Dede ve nine bölümü biraz igreti😅 ama güzel.
İyi ki yolun düşmüş Secki’ye. Yolculuğun daim olsun.
Sevgiyle🤟
Merhaba Hekim Bey.
Erken teşhis ve tedavinin önemini bilmekle beraber size gelmekte biraz geç kalmış olmanın iyiliğini yaşıyorum. Günde ortalama 750 defa “korona” kelimesine maruz kaldığımız, binbir türlü senaryoyla bir sonraki seçkiye kurgu konusu bırakılmamış şu günlerde gülmek kafamı dağıttı.
Özgün icatların, sade ve oturmuş anlatım tarzın ile kendi yazar kimliğini oturmuşsun. Tebrik ederim.

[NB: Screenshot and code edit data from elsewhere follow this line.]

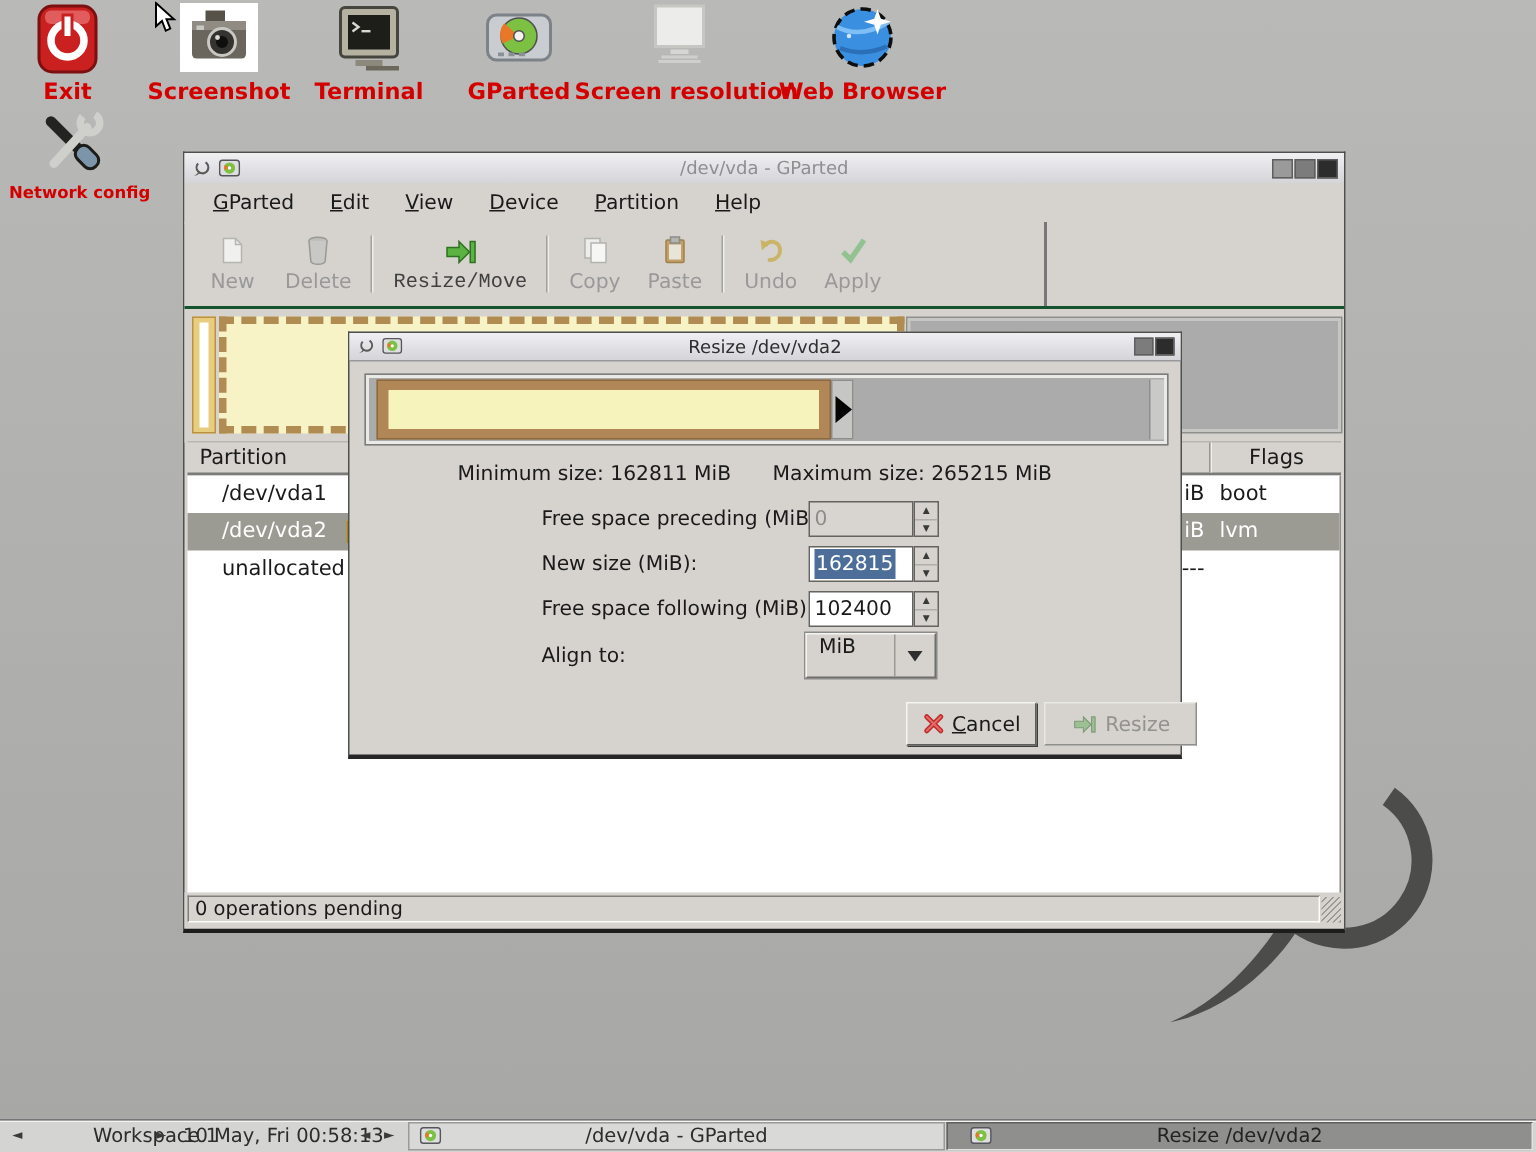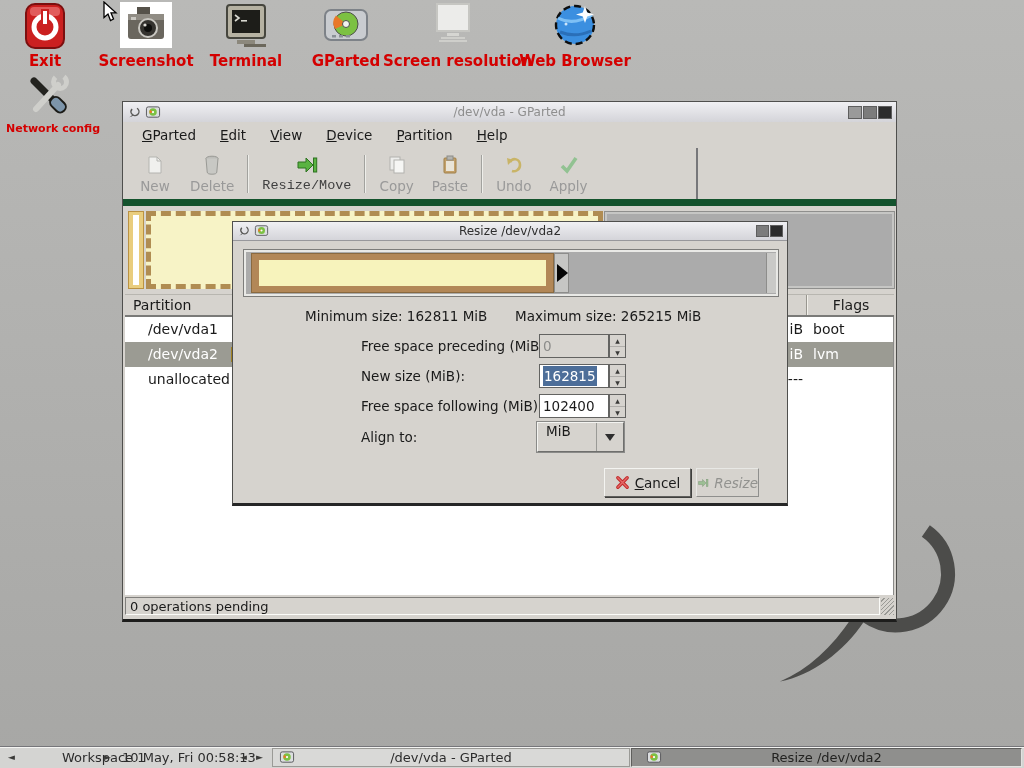--- a/index.html
+++ b/index.html
@@ -32,7 +32,7 @@
   .mn::first-letter{text-decoration:underline;}
 
   .toolbar{position:absolute;left:0;right:0;top:46px;height:58px;background:#d6d3ce;
-    border-bottom:7px solid #14532d;display:flex;align-items:center;padding-left:6px;box-sizing:border-box;}
+    border-bottom:2px solid #14532d;display:flex;align-items:center;padding-left:6px;box-sizing:border-box;}
   .tb{display:flex;flex-direction:column;align-items:center;justify-content:center;gap:2px;
     padding:2px 9px;min-width:34px;}
   .tbl{font-size:13.5px;color:#999;white-space:nowrap;}

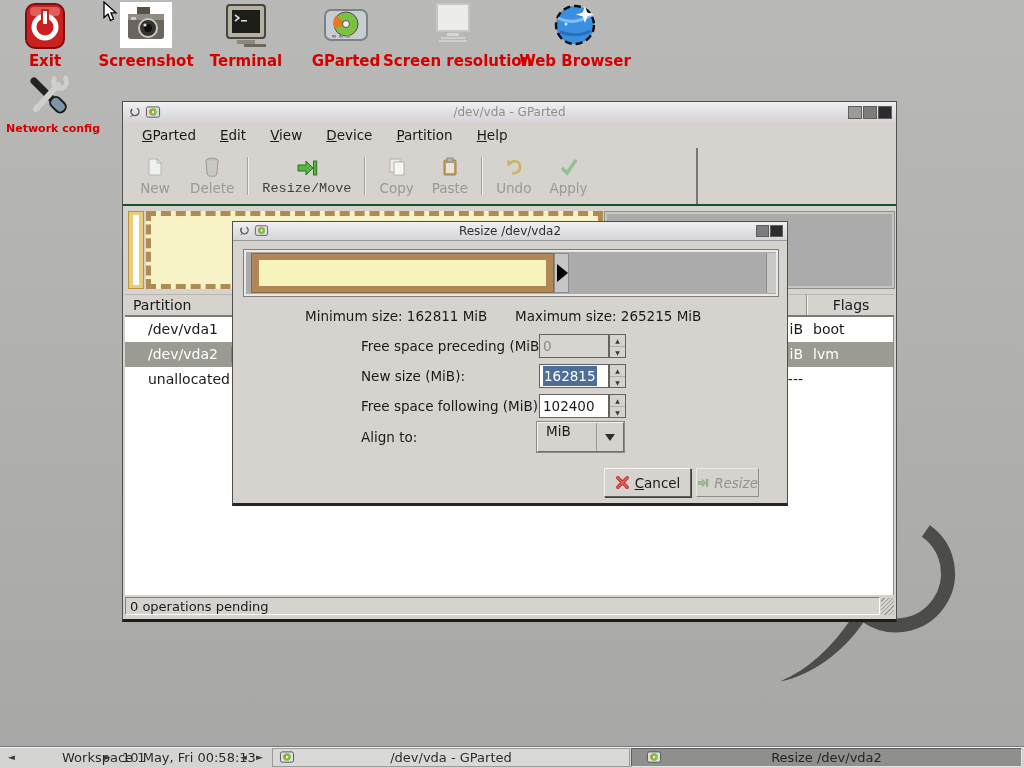--- a/index.html
+++ b/index.html
@@ -422,7 +422,7 @@
         </svg>
         <span class="mn">Cancel</span>
       </div>
-      <div class="btn dis" style="left:463px;width:63px;font-style:italic;">
+      <div class="btn dis" style="left:463px;width:102px;">
         <svg width="18" height="16" viewBox="0 0 24 22">
           <polygon points="3,8 11,8 11,4 18,11 11,18 11,14 3,14" fill="#9cbf94" stroke="#7d9a78"></polygon>
           <rect x="18.5" y="4" width="3.2" height="14" fill="#9cbf94" stroke="#7d9a78"></rect>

Bir eleştirim bazı bölümlerde dikkatimi çeken zaman geçişleriyle ilgili olurdu. Onun haricinde diyecek sözüm yok.
Burada okuduğum sayılı öykü havasında ilerleyen hikayelerdendi. Gerçek dünyayı soyut, fabıl hayallerle boyamışsınız. Kara komedi sezdiğim bu betimlemelerinizi birbirine ustaca kaynaştırmışsınız. Kaleminize hakim bir havanız olduğu hemen göze çarpıyor. Sonundaki noktada erik ve demir kancadaki ip mantığı çok tuhaf geldi. Ama bu tuhaflık gerçekliği boyadığınız hayatlarımızın kara komediye yatkınlığını gözler önüne sermiş. Kısaca okundukça düşündüren, düşündükçe okunmasını körükleyen öykünüze ve sonra kaleminize teşekkür ederim. Ayrıca bu sahip olduğunuz iki şeyi paylaştığınız için size de teşekkür ederim.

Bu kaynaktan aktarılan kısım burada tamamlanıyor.